Сюзи, инстинктивно насторожившись, решила соврать что-нибудь в ответ, поскольку опасалась, что ее может кто-нибудь подслушать и какой-нибудь соглядатай или разбойник с большой дороги отправится вслед за ней, чтобы на нее напасть.
– Я еду в свое поместье, которое находится возле города Эльбеф, – сказала она.
Перед ней поставили на стол тарелку с дымящимся куском говядины, к которому она не захотела даже прикасаться. Мадемуазель Жубер очень сильно по этому поводу расстроилась и, уперев оба своих кулака в бедра, сказала:
– Вы так пренебрежительно относитесь к моей стряпне, мсье?
– Вовсе нет, я просто… не совсем здоров!
Разговаривая с хозяйкой постоялого двора, Сюзи надвинула треуголку почти на самые глаза, поскольку опасалась, что они покраснели от витающего вокруг табачного дыма и что подобное проявление физической слабости может выдать ее пол.
В камине потрескивал жаркий огонь. Усевшись за большой общий стол, ломовики, кучера, конюхи, коробейники и два аббата веселились, попивая вино, хохоча и отпуская грубые шуточки.
Сюзи прошла в свою комнату, выделенную ей хозяйкой постоялого двора. Она заперлась там и легла спать, однако заснуть не смогла, потому что из обеденного зала доносился громкий шум и потому что ее мучили тяжкие мысли. Она вспоминала свое прошлое, которое она предпочла бы забыть, и думала о своем будущем, которое представлялось ей исключительно в мрачных тонах.
Господин Лафонтен был очень даже прав, когда написал в одной из своих басен о том, как веселый сапожник, вечно напевавший песенки, перестал петь и стал угрюмым сразу же после того, как ему подарили сто золотых, которые он затем должен был беречь «на черный день»: Сюзанна опасалась, что золото, которое она везла с собой, у нее могут украсть, и это было еще одной причиной, почему она не могла сомкнуть век.
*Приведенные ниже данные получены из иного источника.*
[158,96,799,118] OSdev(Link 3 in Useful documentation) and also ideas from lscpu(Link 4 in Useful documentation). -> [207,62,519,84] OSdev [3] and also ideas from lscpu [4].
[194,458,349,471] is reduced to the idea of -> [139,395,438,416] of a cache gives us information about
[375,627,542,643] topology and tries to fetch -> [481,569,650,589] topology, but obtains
На следующий день пришлось ехать по дороге, пришедшей в ужасное состояние: осенние дожди вымыли в ней много рытвин, и повозка то и дело так сильно накренялась и так жутко раскачивалась и тряслась, что Сюзанне, которую бросало то вперед, то назад, то в сторону, казалось, что от такой тряски из нее вот-вот выскочит сердце.
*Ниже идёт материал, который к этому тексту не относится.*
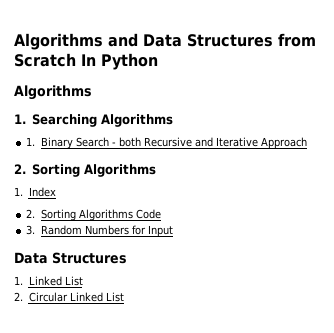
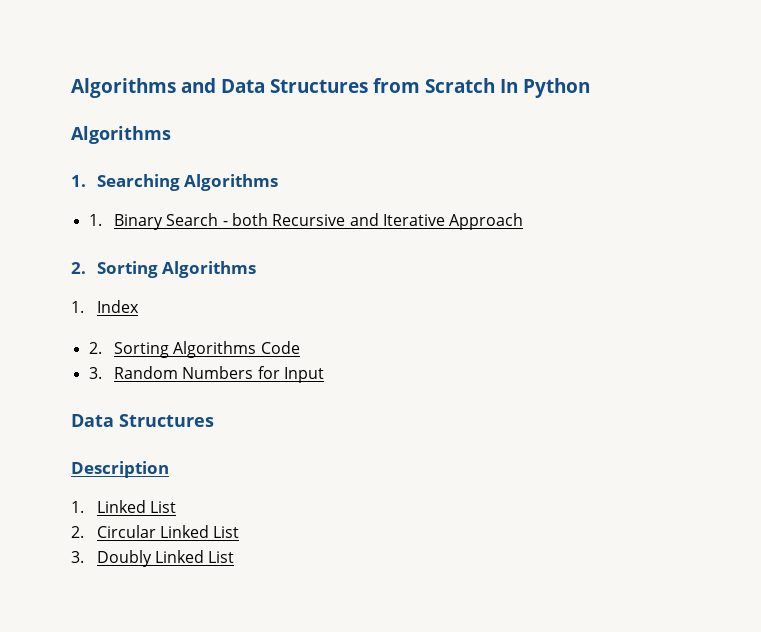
(127, 258) none -> [71,461,169,478] // Description
(124, 297) none -> [71,550,235,567] // 3. Doubly Linked List

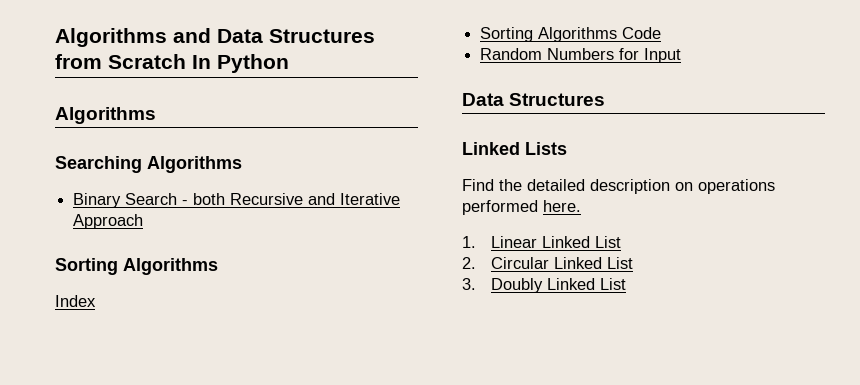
[71,175,86,187] 1. -> (156, 115) none
[88,214,102,226] 1. -> (242, 164) none
[71,262,86,274] 2. -> (144, 221) none
[71,301,84,313] 1. -> (218, 266) none
[88,342,102,354] 2. -> (96, 301) none
[88,367,102,379] 3. -> (662, 33) none
[71,461,169,478] [71,501,84,513] Description // 1. -> [462,142,567,155] [462,179,775,194] [462,200,581,215] [462,236,538,248] Linked Lists // Find the detailed description on operations performed here. // 1. Linear

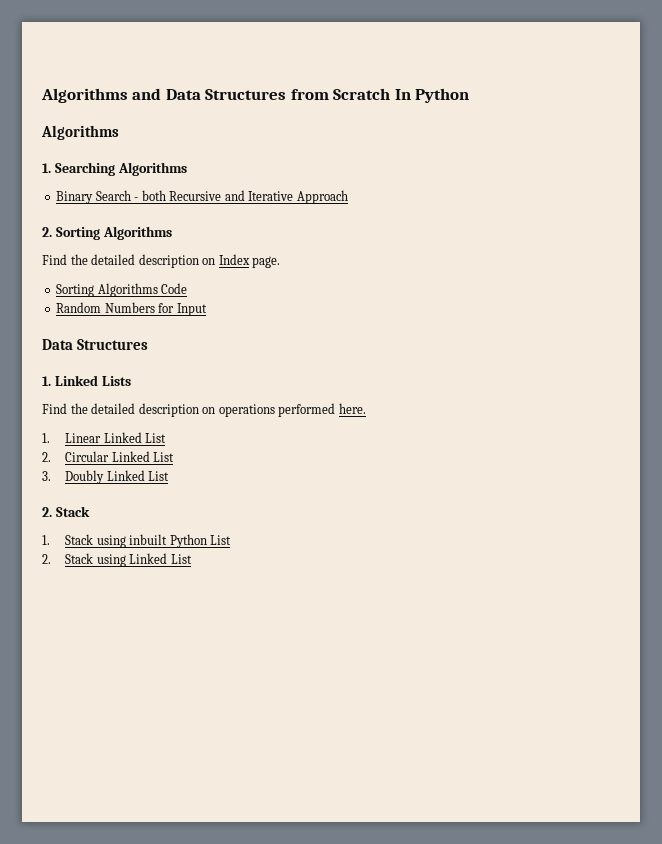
(156, 115) none -> [42,163,51,173] 1.
(144, 221) none -> [42,227,52,237] 2.
(218, 266) none -> [42,254,216,268] Find the detailed description on
(96, 301) none -> [252,256,281,268] page.
(606, 99) none -> [42,376,51,386] 1.
(627, 284) none -> [42,506,90,517] [42,534,232,548] [42,553,192,567] // 2. Stack // 1. Stack using inbuilt Python List // 2. Stack using Linked List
Чтобы доехать до Сен-Мало, требовалось пять дней. Кучер, останавливаясь на почтовых станциях, рассматривал схемы дорог, по которым двигались почтовые кареты, и выбирал самый надежный и легкий путь.
Лошади представляли собой кляч, которых на каждой почтовой станции нужно было менять на других. Когда повозка преодолевала двадцать лье, приходилось заезжать в какую-нибудь деревушку, чтобы напоить лошадей. Вечером Сюзи и кучер останавливались на ночлег на захолустных постоялых дворах, где встречали отнюдь не приятную компанию, а в тюфяках на кроватях кишмя кишели насекомые-паразиты. Пистолеты, торчавшие из карманов камзола Сюзанны, придавали ей уверенности в том, что все будут принимать ее за молодого мужчину. Повозка время от времени проезжала через леса, в которых на ветвях деревьев были повешены те, кого уличили в грабеже на дорогах. Все это действовало на Сюзанну удручающе, и ей оставалось только надеяться, что результат путешествия оправдает перенесенные ею мучения и страхи и приложенные ею усилия.